Work instruction:
Would you copy the entries that follow exactly, leaving out every picture?

Information supplied:
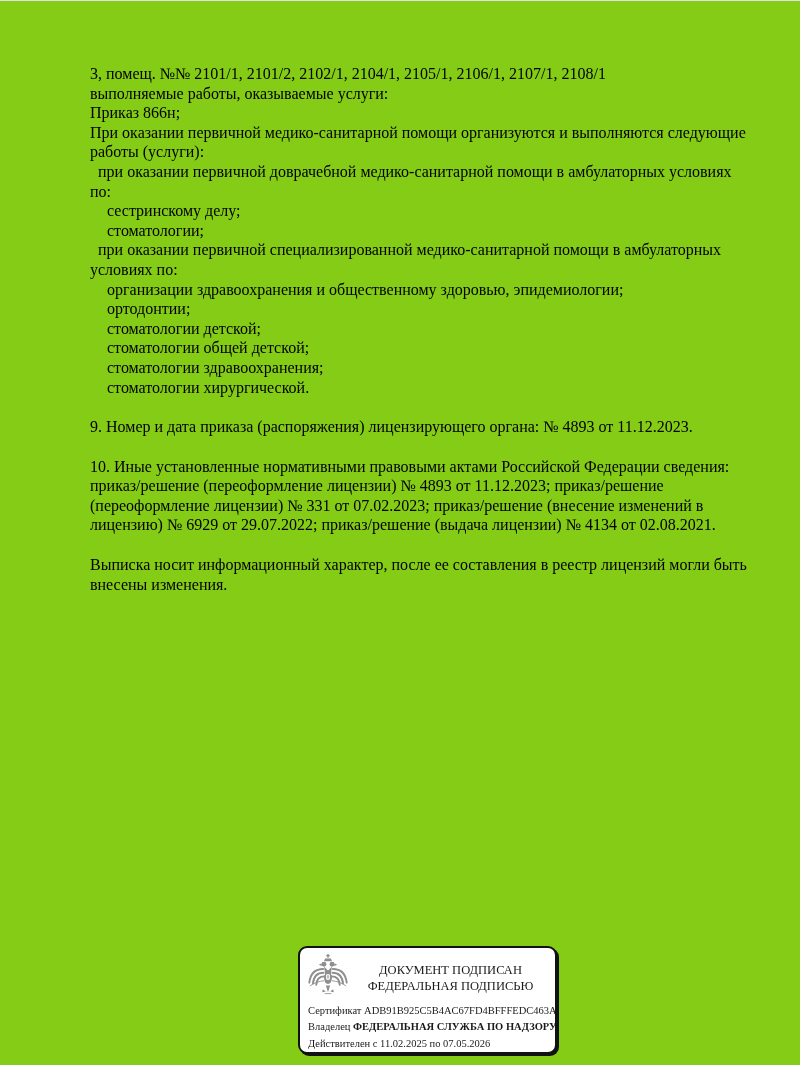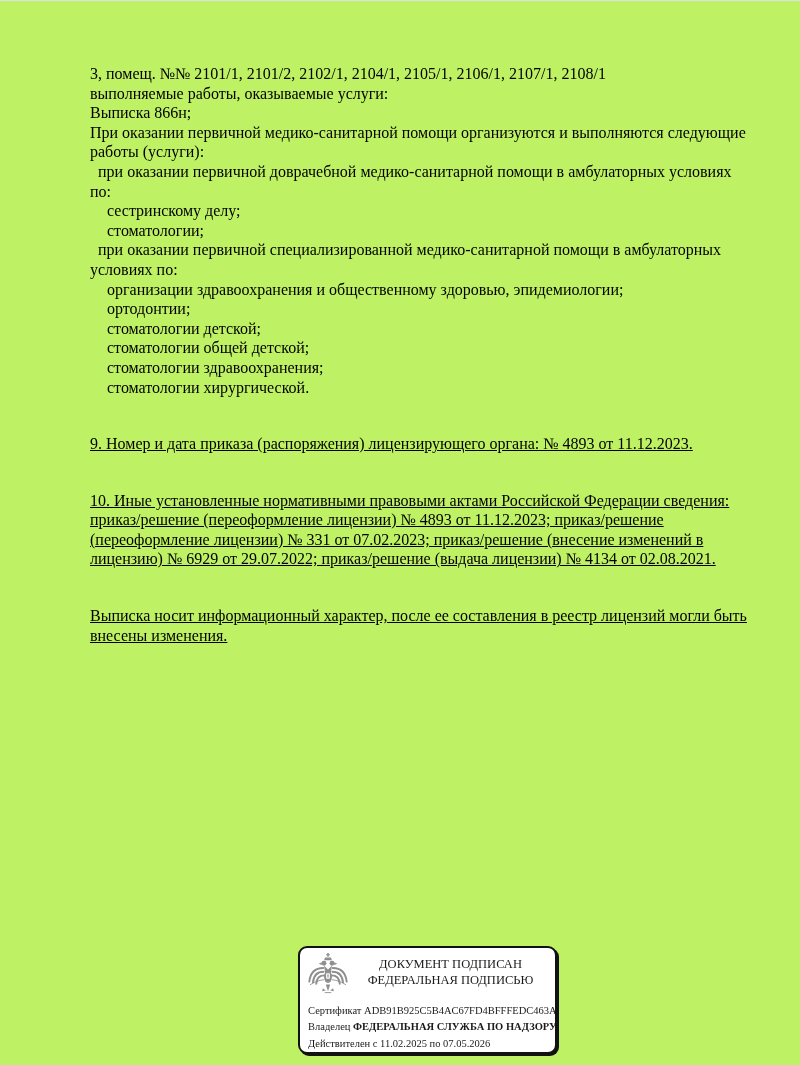--- a/index.html
+++ b/index.html
@@ -13,7 +13,7 @@
   }
   .page {
     position: absolute; inset: 0;
-    background: #bef264;
+    background: #84cc16;
     border-top: 1px solid #dde1e6;
   }
   .text-block {

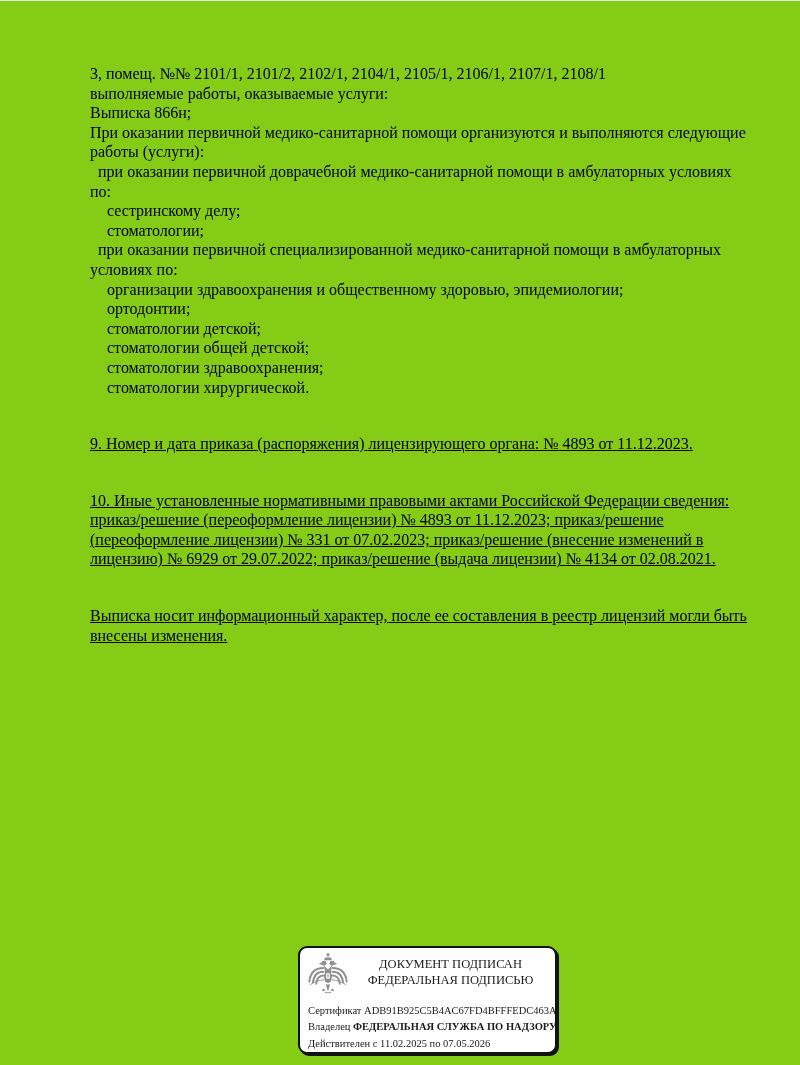--- a/index.html
+++ b/index.html
@@ -64,7 +64,7 @@
     <p class="para">
       <span class="ln">3, помещ. №№ 2101/1, 2101/2, 2102/1, 2104/1, 2105/1, 2106/1, 2107/1, 2108/1</span>
       <span class="ln">выполняемые работы, оказываемые услуги:</span>
-      <span class="ln">Выписка 866н;</span>
+      <span class="ln">Приказ 866н;</span>
       <span class="ln">При оказании первичной медико-санитарной помощи организуются и выполняются следующие</span>
       <span class="ln">работы (услуги):</span>
       <span class="ln i1">при оказании первичной доврачебной медико-санитарной помощи в амбулаторных условиях</span>

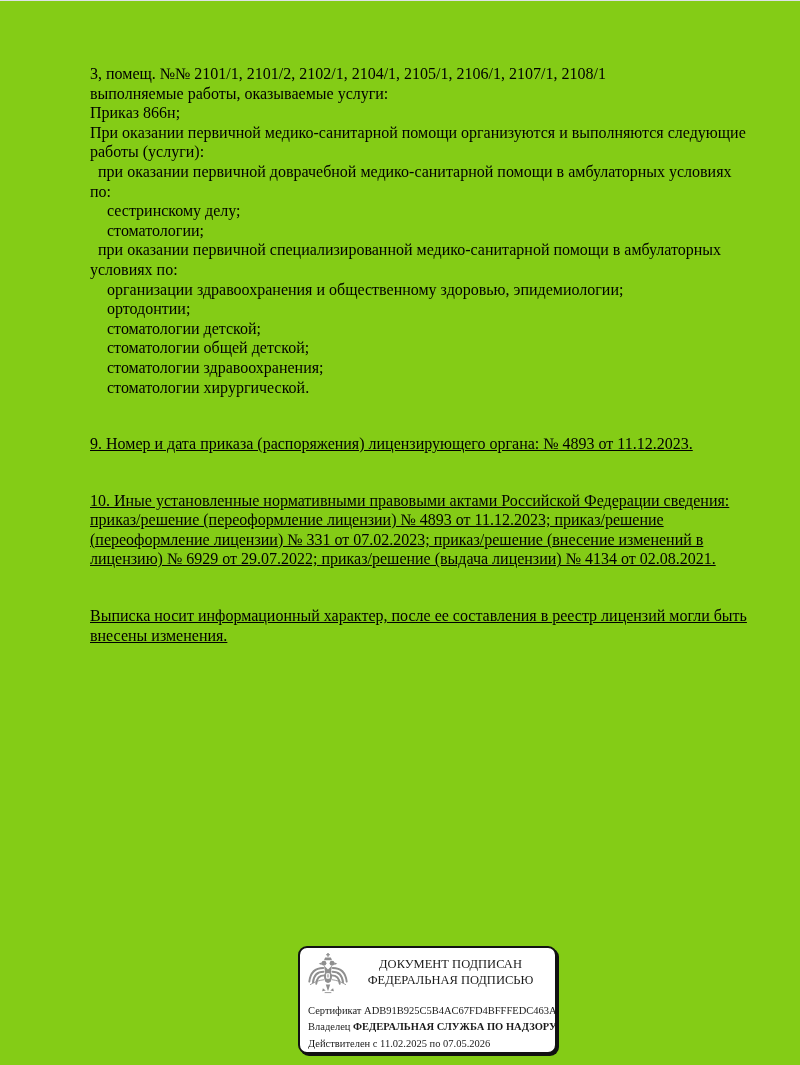--- a/index.html
+++ b/index.html
@@ -22,7 +22,7 @@
     font-size: 16px; line-height: 19.6px;
   }
   .para { margin: 0; }
-  .para + .para { margin-top: 37px; text-decoration: underline; }
+  .para + .para { margin-top: 20px; }
   .ln { display: block; white-space: nowrap; }
   .i1 { padding-left: 8px; font-family: Liberation Serif, serif; }
   .i2 { padding-left: 17px; }

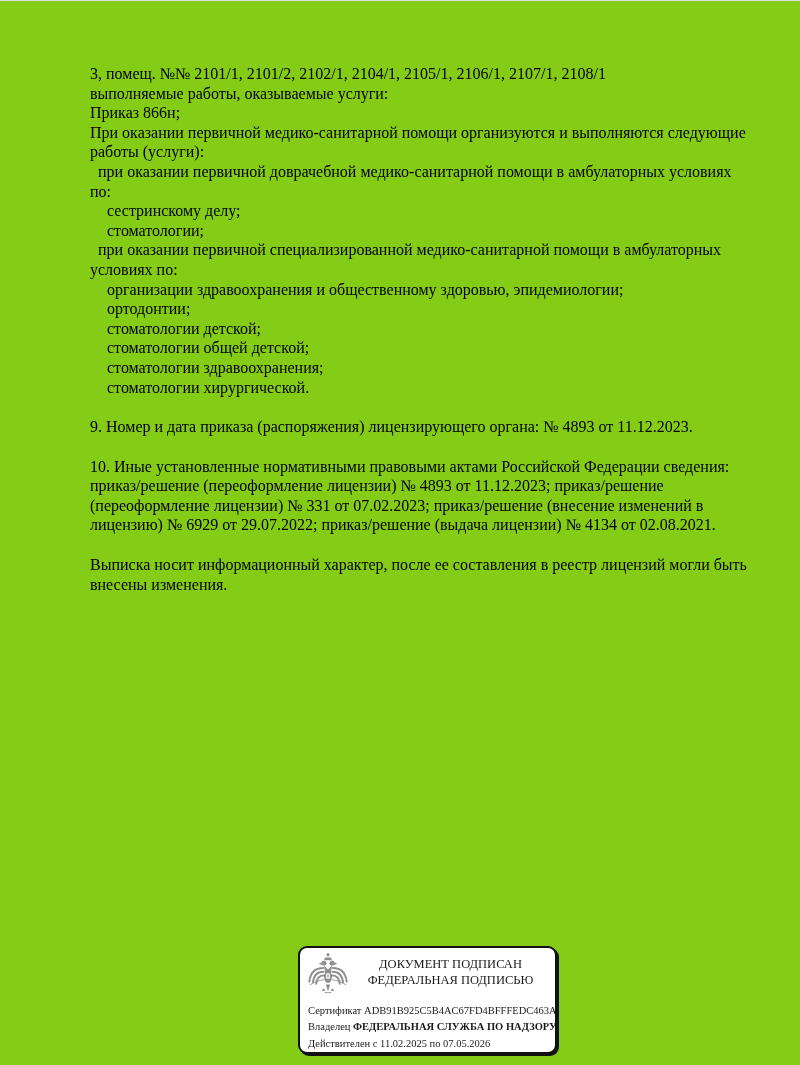--- a/index.html
+++ b/index.html
@@ -37,7 +37,7 @@
     box-shadow: 2px 2px 0 #121212;
     overflow: hidden;
   }
-  .stamp-head { display: flex; align-items: flex-start; height: 48px; padding: 4px 4px 0 6px; }
+  .stamp-head { display: flex; align-items: center; height: 48px; padding: 4px 4px 0 6px; }
   .emblem { width: 44px; height: 46px; flex: 0 0 auto; }
   .stamp-title {
     flex: 1; text-align: center;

Response area:
--- a/index.html
+++ b/index.html
@@ -13,7 +13,7 @@
   }
   .page {
     position: absolute; inset: 0;
-    background: #bef264;
+    background: #84cc16;
     border-top: 1px solid #dde1e6;
   }
   .text-block {

--- a/index.html
+++ b/index.html
@@ -64,7 +64,7 @@
     <p class="para">
       <span class="ln">3, помещ. №№ 2101/1, 2101/2, 2102/1, 2104/1, 2105/1, 2106/1, 2107/1, 2108/1</span>
       <span class="ln">выполняемые работы, оказываемые услуги:</span>
-      <span class="ln">Выписка 866н;</span>
+      <span class="ln">Приказ 866н;</span>
       <span class="ln">При оказании первичной медико-санитарной помощи организуются и выполняются следующие</span>
       <span class="ln">работы (услуги):</span>
       <span class="ln i1">при оказании первичной доврачебной медико-санитарной помощи в амбулаторных условиях</span>

--- a/index.html
+++ b/index.html
@@ -22,7 +22,7 @@
     font-size: 16px; line-height: 19.6px;
   }
   .para { margin: 0; }
-  .para + .para { margin-top: 37px; text-decoration: underline; }
+  .para + .para { margin-top: 20px; }
   .ln { display: block; white-space: nowrap; }
   .i1 { padding-left: 8px; font-family: Liberation Serif, serif; }
   .i2 { padding-left: 17px; }

--- a/index.html
+++ b/index.html
@@ -37,7 +37,7 @@
     box-shadow: 2px 2px 0 #121212;
     overflow: hidden;
   }
-  .stamp-head { display: flex; align-items: flex-start; height: 48px; padding: 4px 4px 0 6px; }
+  .stamp-head { display: flex; align-items: center; height: 48px; padding: 4px 4px 0 6px; }
   .emblem { width: 44px; height: 46px; flex: 0 0 auto; }
   .stamp-title {
     flex: 1; text-align: center;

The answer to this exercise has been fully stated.